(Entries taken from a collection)

[Start of section]

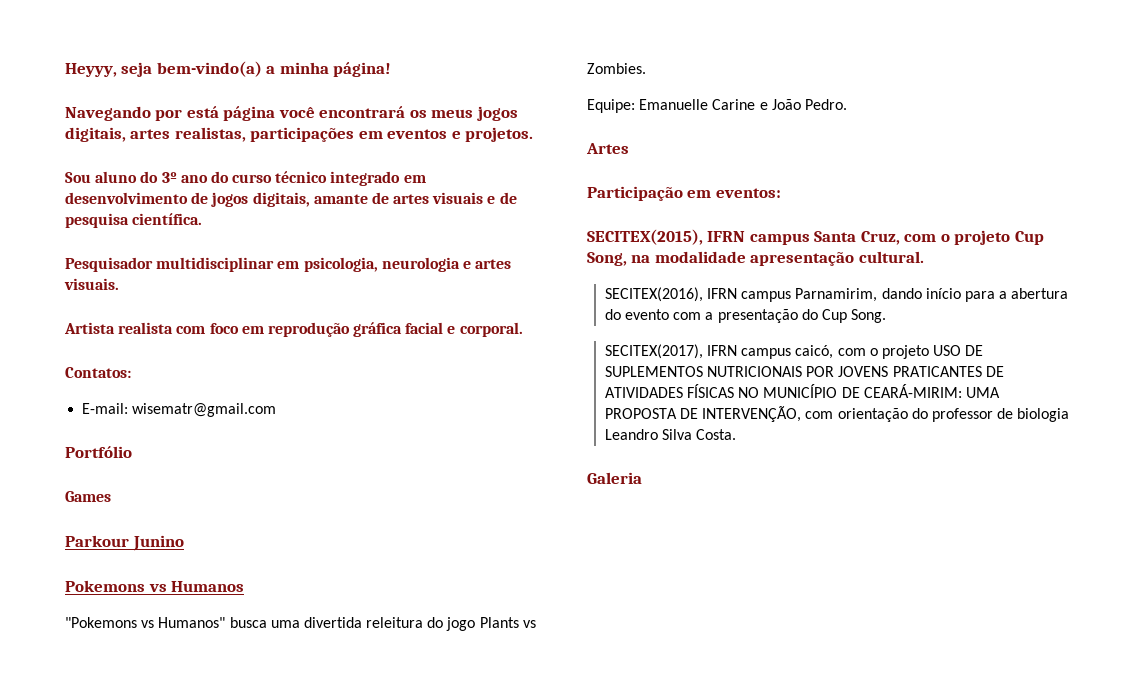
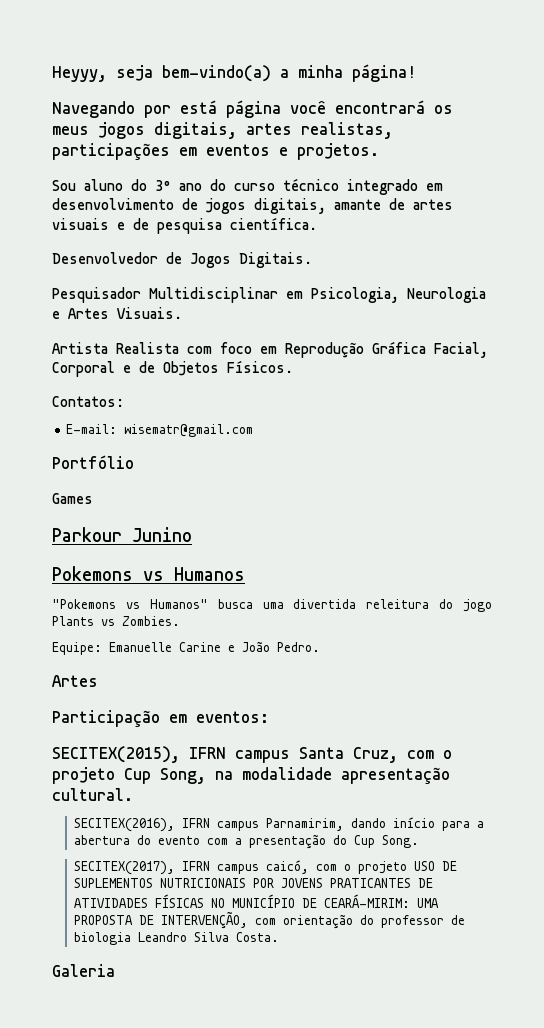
[65,257,512,272] [64,278,119,290] Pesquisador multidisciplinar em psicologia, neurologia e artes visuais. -> [52,252,312,268] [52,287,486,303] [52,307,182,319] Desenvolvedor de Jogos Digitais. // Pesquisador Multidisciplinar em Psicologia, Neurologia e Artes Visuais.
[118,322,174,334] realista -> [116,342,179,354] Realista
[267,322,523,337] reprodução gráfica facial e corporal. -> [285,341,488,358] [52,360,293,377] Reprodução Gráfica Facial, Corporal e de Objetos Físicos.

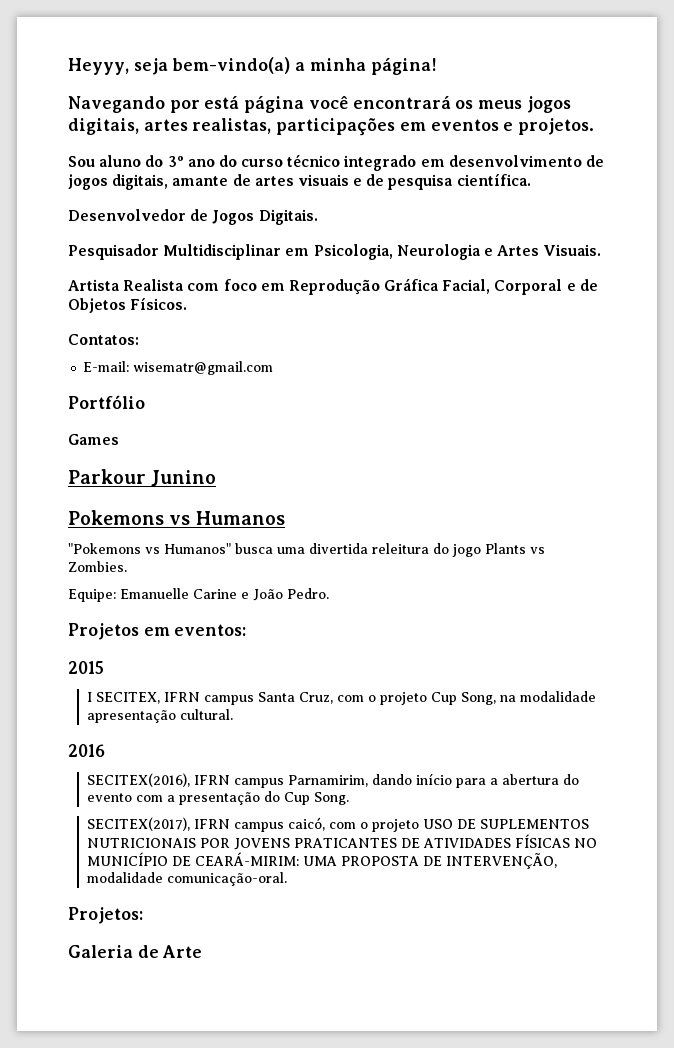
[52,675,98,687] [52,710,160,727] Artes // Participação -> [68,623,139,640] Projetos
[52,746,180,763] SECITEX(2015), -> [68,661,104,674] [86,692,160,704] 2015 // I SECITEX,
(133, 794) none -> [68,744,105,757] // 2016
[254,914,465,929] [73,932,279,945] com orientação do professor de biologia Leandro Silva Costa. -> [86,872,287,886] [68,907,143,924] modalidade comunicação-oral. // Projetos:
(115, 970) none -> [137,945,203,958] de Arte

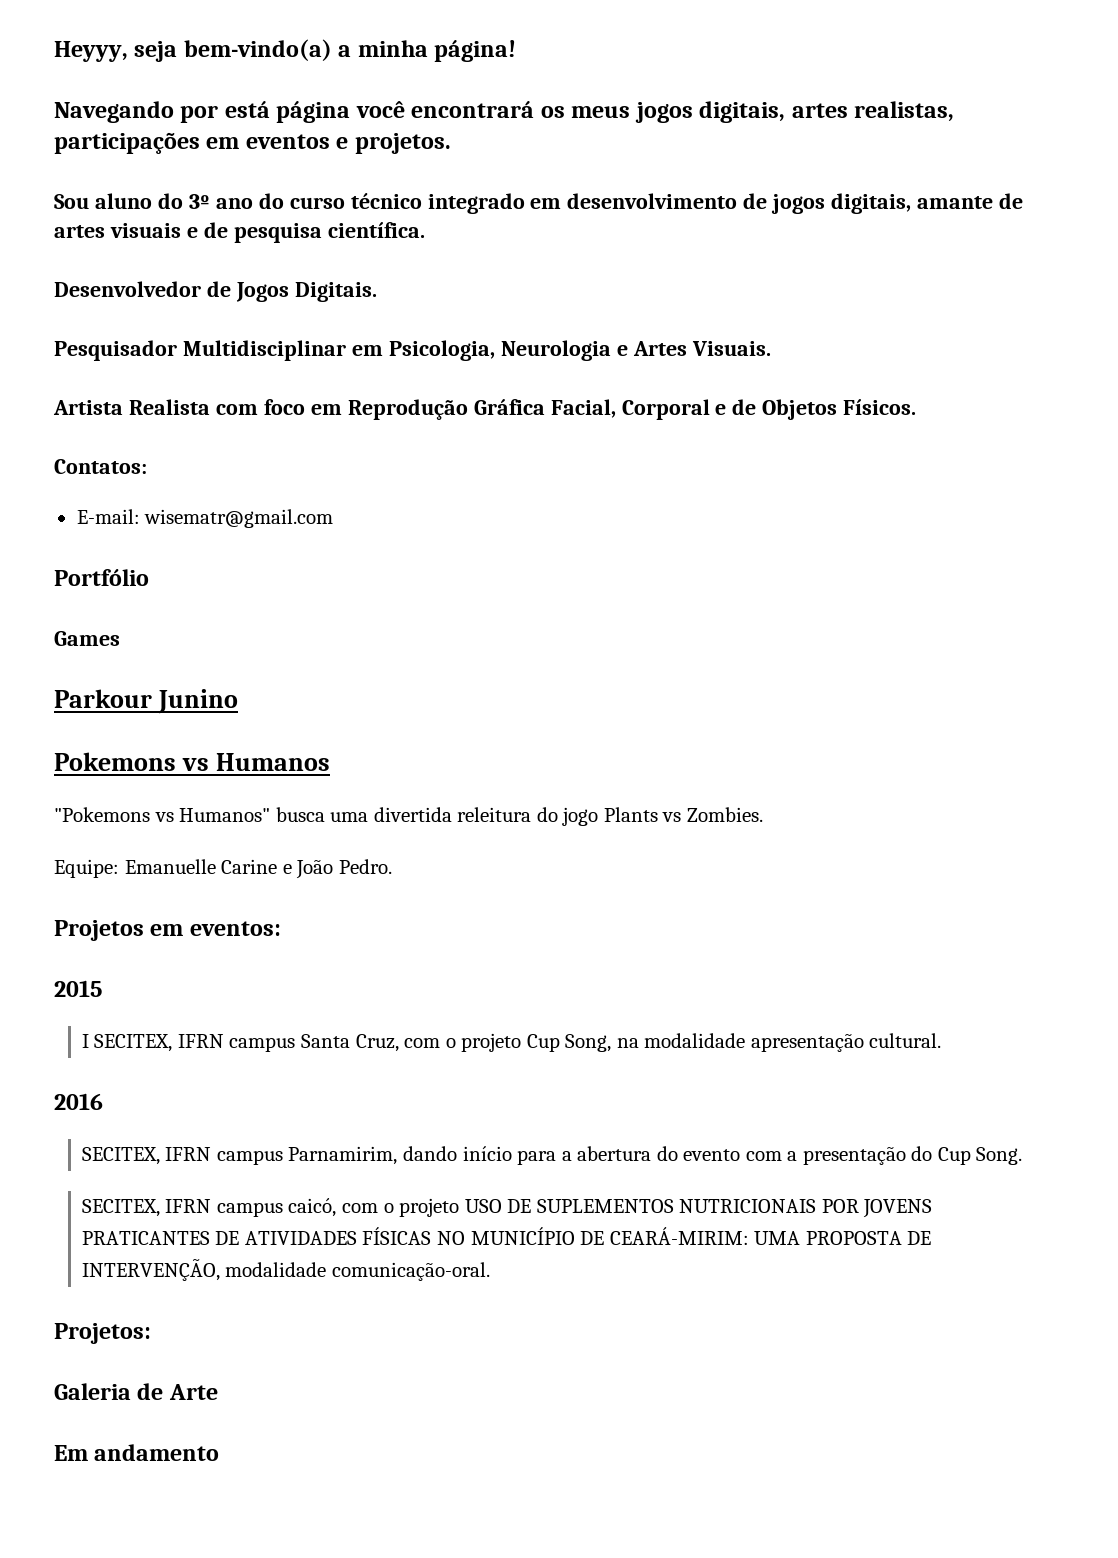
[86,773,190,787] SECITEX(2016), -> [81,1147,160,1165] SECITEX,
[86,817,190,831] SECITEX(2017), -> [81,1199,160,1217] SECITEX,
(203, 951) none -> [54,1444,220,1461] // Em andamento

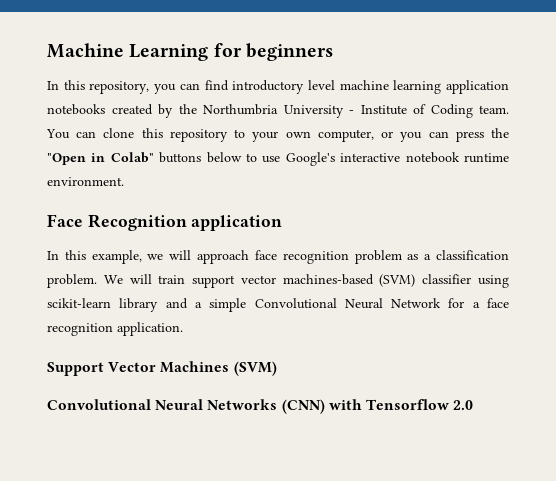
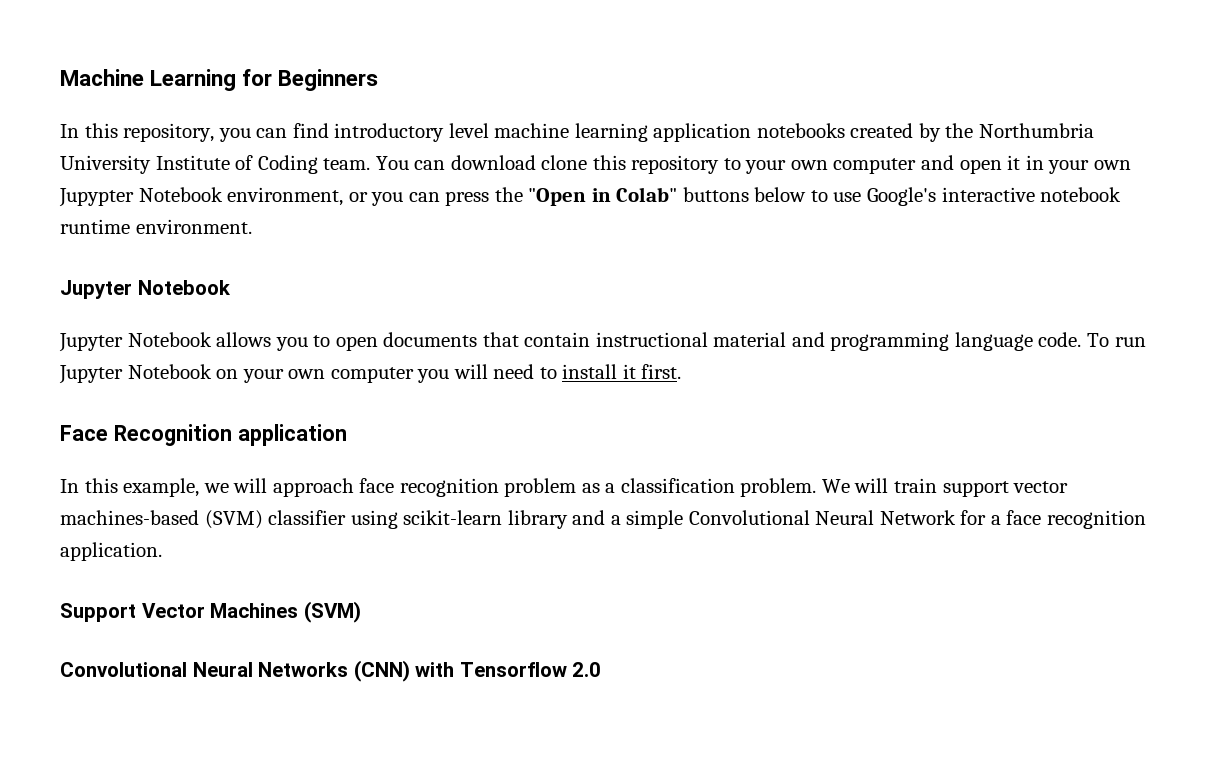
[245,43,333,61] beginners -> [278,69,379,91] Beginners
[349,110,354,114] - -> (151, 164) none
(97, 134) none -> [450,155,536,170] download
[317,129,374,142] computer, -> [833,155,1131,174] [59,187,344,207] computer and open it in your own Jupypter Notebook environment,
(124, 181) none -> [60,280,231,299] [59,332,1146,352] [59,364,682,384] // Jupyter Notebook // Jupyter Notebook allows you to open documents that contain instructional material and programming language code. To run Jupyter Notebook on your own computer you will need to install it first.

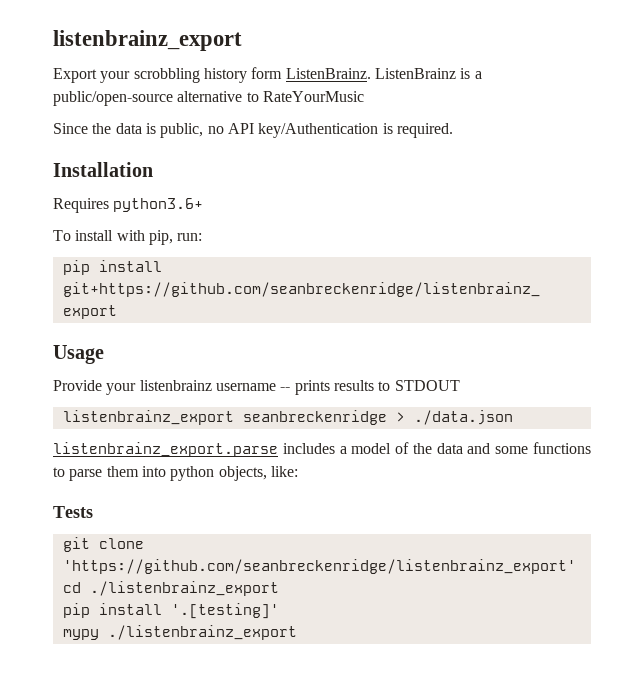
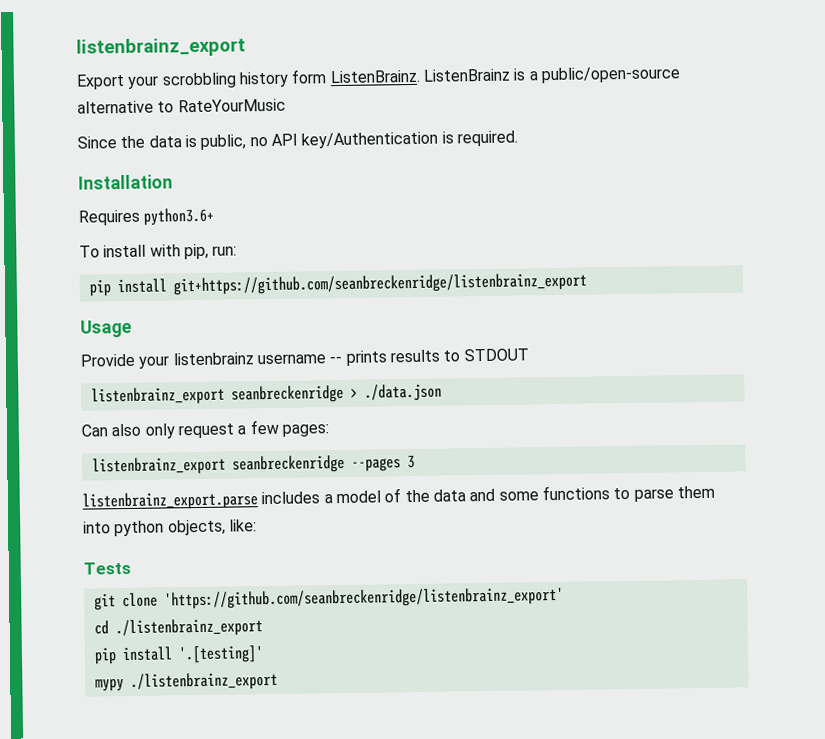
(513, 417) none -> [81,419,329,439] [91,454,415,476] // Can also only request a few pages: // listenbrainz_export seanbreckenridge --pages 3

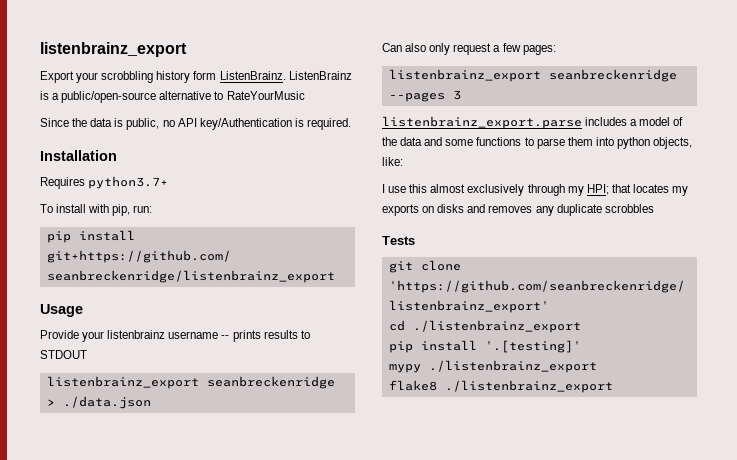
[143,207,215,226] python3.6+ -> [88,176,169,189] python3.7+
(257, 525) none -> [382,184,689,196] [382,204,654,216] // I use this almost exclusively through my HPI; that locates my exports on disks and removes any duplicate scrobbles
(278, 681) none -> [388,380,613,393] // flake8 ./listenbrainz_export

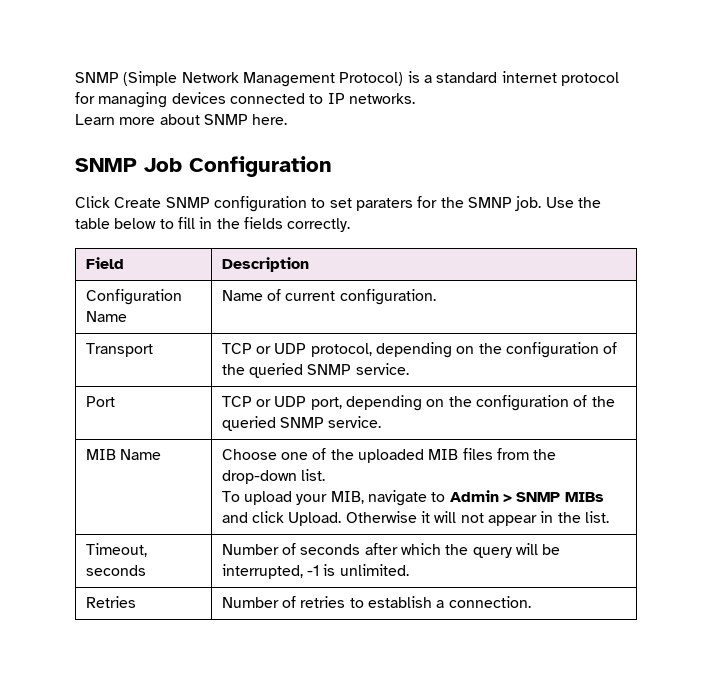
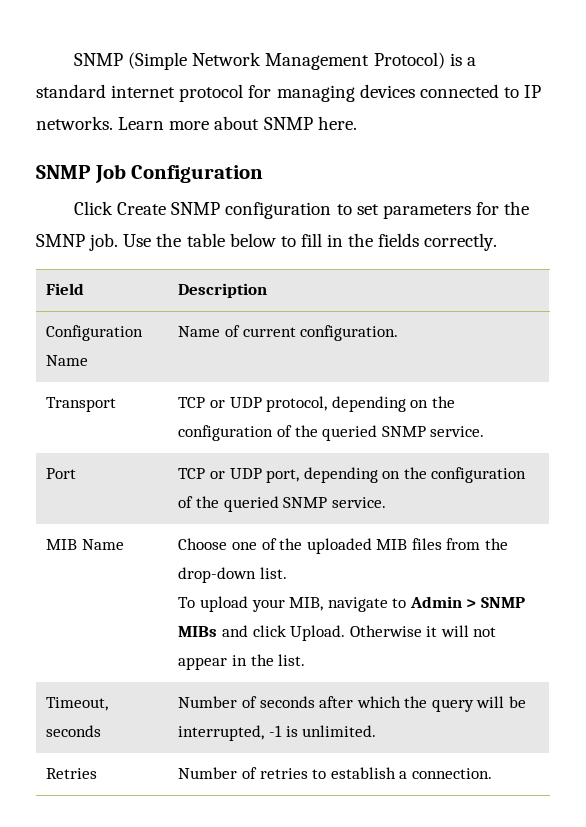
(415, 98) // -> (113, 123) none
[355,198,413,211] paraters -> [382,204,471,219] parameters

[End of section]

• Your task
Repeat each entry above word for word, leaving every picture out.

• Your solution
[65,257,512,272] [64,278,119,290] Pesquisador multidisciplinar em psicologia, neurologia e artes visuais. -> [52,252,312,268] [52,287,486,303] [52,307,182,319] Desenvolvedor de Jogos Digitais. // Pesquisador Multidisciplinar em Psicologia, Neurologia e Artes Visuais.
[118,322,174,334] realista -> [116,342,179,354] Realista
[267,322,523,337] reprodução gráfica facial e corporal. -> [285,341,488,358] [52,360,293,377] Reprodução Gráfica Facial, Corporal e de Objetos Físicos.

[52,675,98,687] [52,710,160,727] Artes // Participação -> [68,623,139,640] Projetos
[52,746,180,763] SECITEX(2015), -> [68,661,104,674] [86,692,160,704] 2015 // I SECITEX,
(133, 794) none -> [68,744,105,757] // 2016
[254,914,465,929] [73,932,279,945] com orientação do professor de biologia Leandro Silva Costa. -> [86,872,287,886] [68,907,143,924] modalidade comunicação-oral. // Projetos:
(115, 970) none -> [137,945,203,958] de Arte

[86,773,190,787] SECITEX(2016), -> [81,1147,160,1165] SECITEX,
[86,817,190,831] SECITEX(2017), -> [81,1199,160,1217] SECITEX,
(203, 951) none -> [54,1444,220,1461] // Em andamento

[245,43,333,61] beginners -> [278,69,379,91] Beginners
[349,110,354,114] - -> (151, 164) none
(97, 134) none -> [450,155,536,170] download
[317,129,374,142] computer, -> [833,155,1131,174] [59,187,344,207] computer and open it in your own Jupypter Notebook environment,
(124, 181) none -> [60,280,231,299] [59,332,1146,352] [59,364,682,384] // Jupyter Notebook // Jupyter Notebook allows you to open documents that contain instructional material and programming language code. To run Jupyter Notebook on your own computer you will need to install it first.

(513, 417) none -> [81,419,329,439] [91,454,415,476] // Can also only request a few pages: // listenbrainz_export seanbreckenridge --pages 3

[143,207,215,226] python3.6+ -> [88,176,169,189] python3.7+
(257, 525) none -> [382,184,689,196] [382,204,654,216] // I use this almost exclusively through my HPI; that locates my exports on disks and removes any duplicate scrobbles
(278, 681) none -> [388,380,613,393] // flake8 ./listenbrainz_export

(415, 98) // -> (113, 123) none
[355,198,413,211] paraters -> [382,204,471,219] parameters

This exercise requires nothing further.